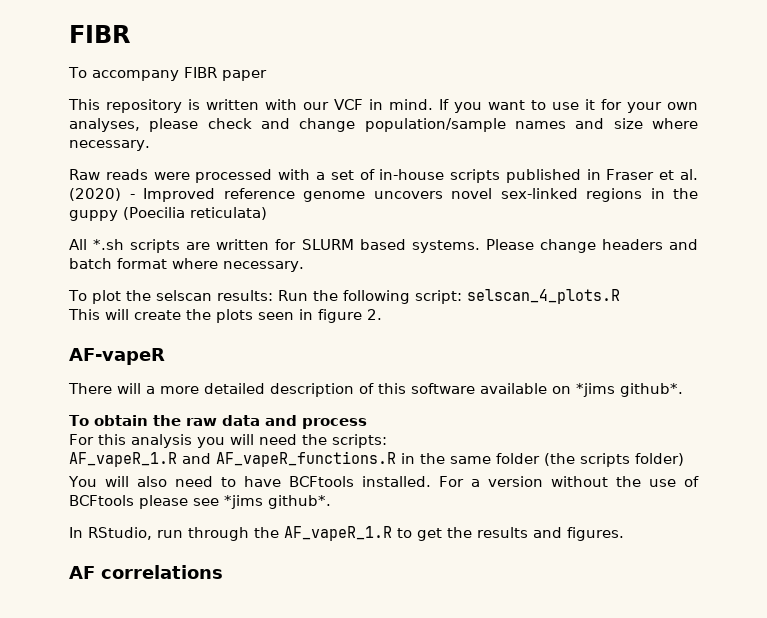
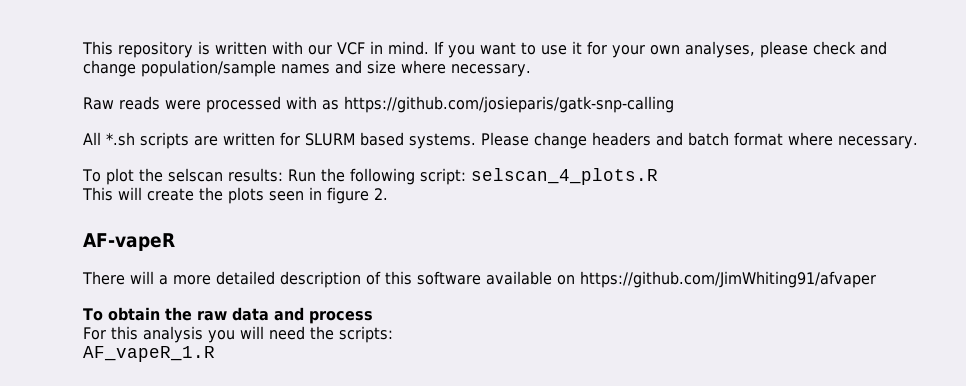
[69,25,130,43] [68,67,267,81] FIBR // To accompany FIBR paper // -> (82, 48) none
[315,169,698,183] [69,188,698,202] [69,207,267,221] a set of in-house scripts published in Fraser et al. (2020) - Improved reference genome uncovers novel sex-linked regions in the guppy (Poecilia reticulata) -> [322,96,674,113] as https://github.com/josieparis/gatk-snp-calling
[576,383,683,397] *jims github*. -> [580,271,876,288] https://github.com/JimWhiting91/afvaper
[182,451,684,467] [68,476,699,487] [69,495,331,509] [69,526,624,541] [69,565,223,579] and AF_vapeR_functions.R in the same folder (the scripts folder) // You will also need to have BCFtools installed. For a version without the use of BCFtools please see *jims github*. // In RStudio, run through the AF_vapeR_1.R to get the results and figures. // AF correlations -> (215, 354) none

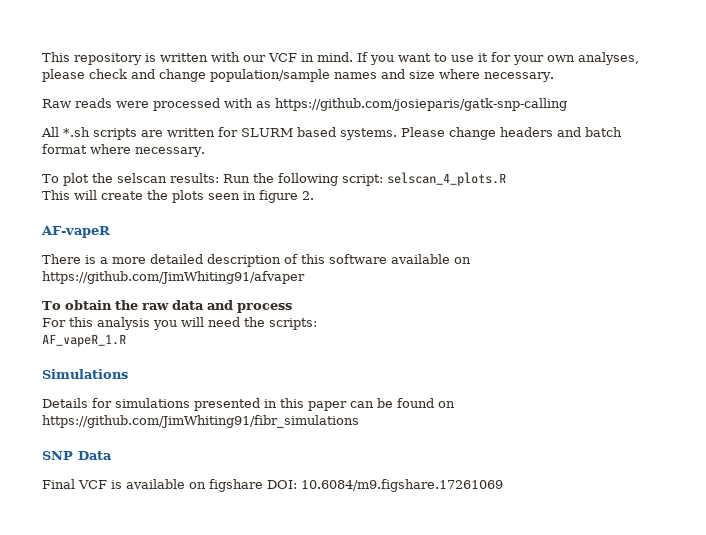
[130,271,154,284] will -> [85,255,96,264] is
(215, 354) none -> [42,369,128,379] [42,398,455,411] [42,415,359,428] [42,451,112,460] [42,479,503,492] // Simulations // Details for simulations presented in this paper can be found on https://github.com/JimWhiting91/fibr_simulations // SNP Data // Final VCF is available on figshare DOI: 10.6084/m9.figshare.17261069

•••

Output each entry shown above exactly as it stands, with all pictures removed.

[69,25,130,43] [68,67,267,81] FIBR // To accompany FIBR paper // -> (82, 48) none
[315,169,698,183] [69,188,698,202] [69,207,267,221] a set of in-house scripts published in Fraser et al. (2020) - Improved reference genome uncovers novel sex-linked regions in the guppy (Poecilia reticulata) -> [322,96,674,113] as https://github.com/josieparis/gatk-snp-calling
[576,383,683,397] *jims github*. -> [580,271,876,288] https://github.com/JimWhiting91/afvaper
[182,451,684,467] [68,476,699,487] [69,495,331,509] [69,526,624,541] [69,565,223,579] and AF_vapeR_functions.R in the same folder (the scripts folder) // You will also need to have BCFtools installed. For a version without the use of BCFtools please see *jims github*. // In RStudio, run through the AF_vapeR_1.R to get the results and figures. // AF correlations -> (215, 354) none

[130,271,154,284] will -> [85,255,96,264] is
(215, 354) none -> [42,369,128,379] [42,398,455,411] [42,415,359,428] [42,451,112,460] [42,479,503,492] // Simulations // Details for simulations presented in this paper can be found on https://github.com/JimWhiting91/fibr_simulations // SNP Data // Final VCF is available on figshare DOI: 10.6084/m9.figshare.17261069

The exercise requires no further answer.